It isn’t just prime clients who are frustrated by mortgage lending rules, as alternative lenders increasingly clamp down on their own underwriting – much to the benefit of private players.
“On the alternative lenders it’s very much harder to qualify; they are so regulated now with the B-20 and the B-21 guidelines they can’t do anything they used to be able to do,” Greg Domville of Plan B Mortgage Services told MortgageBrokerNews.ca. “Hence, that’s why the private sector is blowing up because you used to be able to get an alternative lender to do 75 per cent (LTV) and now they’re only doing 65, so you need a lot more help with these private lenders to top up mortgages to get the mortgage you need.”
As a result, alternative lenders are partnering up with privates to bundle mortgage products.

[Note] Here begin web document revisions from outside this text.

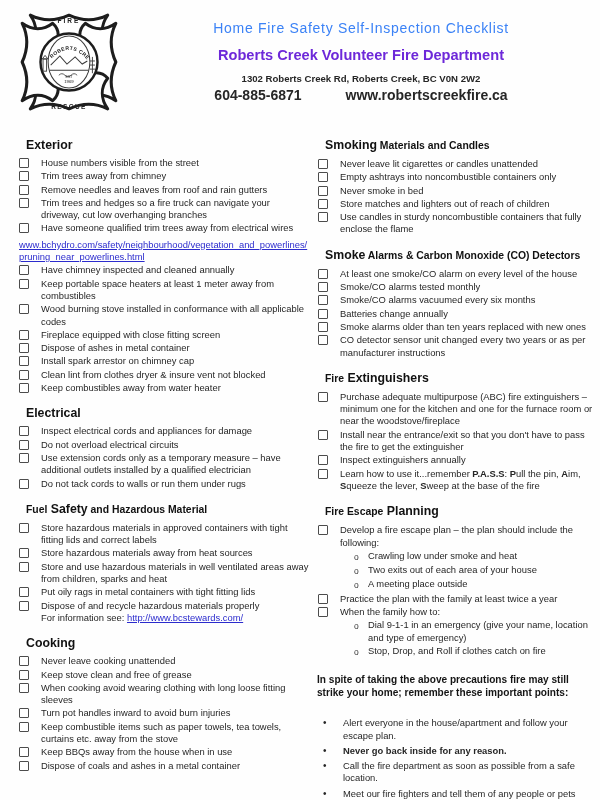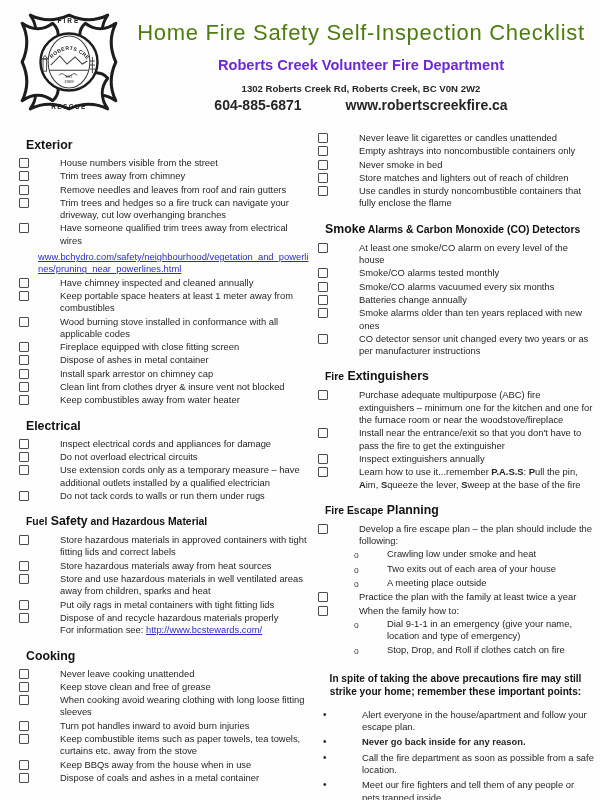"Home Fire Safety Self-Inspection" .title { color: #4d7c0f -> #3b82f6; font-size: 22px -> 14px }
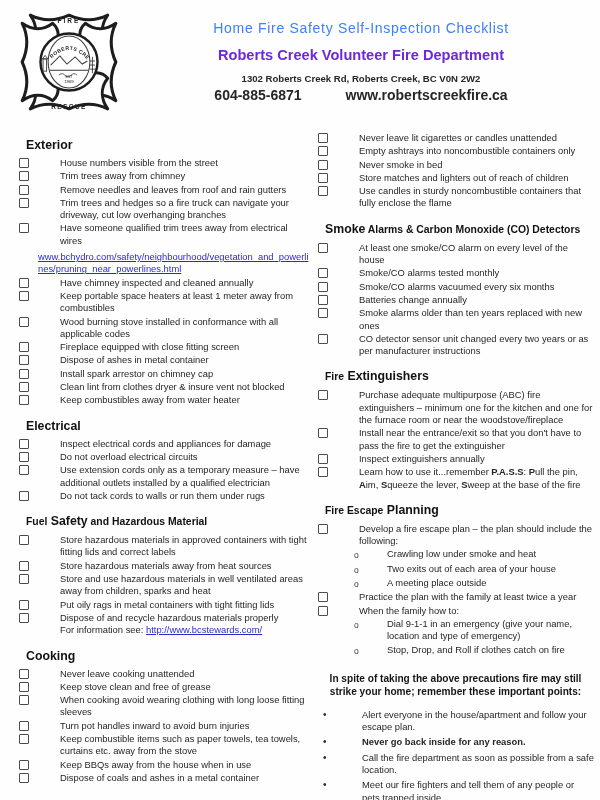"Smoking Materials and Candles" h3.shead { html: none -> <h3><span>Smoking</span><span> Materials and Candles</span></h3> }
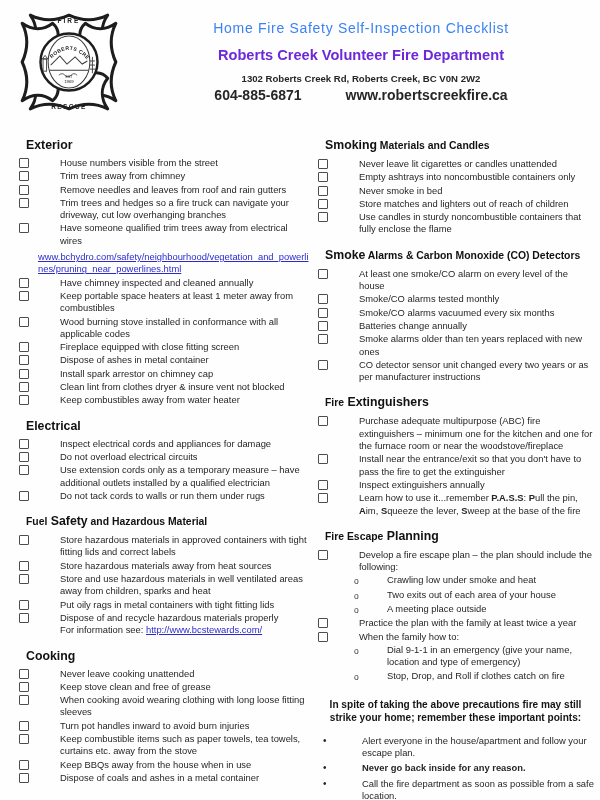"House numbers visible from the" .tx { margin-left: 19px -> none }
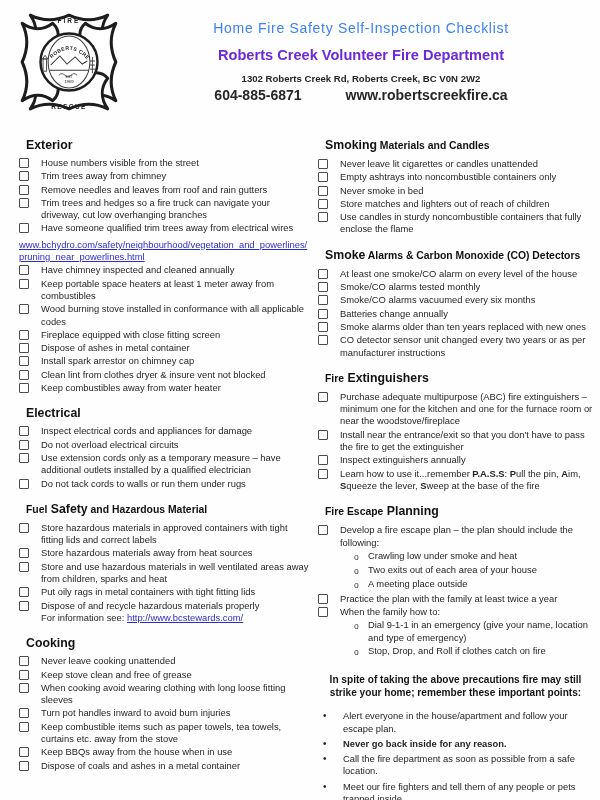"In spite of taking the" .leadwrap { margin-bottom: 11px -> 18px; text-align: center -> none }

“If a client needs 80 per cent, an alternative lender will do 70 per cent and their private lending partner will top it up to 80 per cent,” he said. “It’s a risk sharing thing and yield thing.”
According to Domville, private lenders charge fees for the entire amount of the mortgage even if they lend 10 per cent, and clients who aren’t properly prepared will face higher fees at the end of the term.
“When the mortgage is up for renewal, now all of a sudden the two lenders are renewing independently, so now your five per cent second mortgage rate goes up to 12 per cent,” Domville said. “That’s the risk brokers have to be careful of.”
Which means exit strategies for transitioning clients into lower rate mortgages at the end of the mortgage term have become more important than ever.
“Brokers have to be way more cognizant of thinking ahead and not just closing the deal now; thinking what is going to happen in a year when it’s time for renewal – what’s the payment shock going to be, what are the renewal fees going to be,” Domville said. “People who aren’t thinking that way are going to be in big trouble and clients become a risk to foreclose.”
And not just exit strategies, but contingency plans as well, according to one player.
“Some of these lenders that offer blended mortgages keep the rate down but they charge huge fees at renewal,” Grant Powell of Verico
VIVID Mortgage told MortgageBrokerNews.ca. “You have to have an exit strategy and a plan in place in case the client doesn’t qualify for a more conventional mortgage and end-of-term and is forced to renew.”
Still, Domville doesn’t foresee an increase in foreclosures, despite the growing number of these blended deals. Especially if brokers properly advise the client before – and during – the mortgage process.
“Brokers need to slow down, think ahead, and not just think about the band aid – think about the solution,” he said.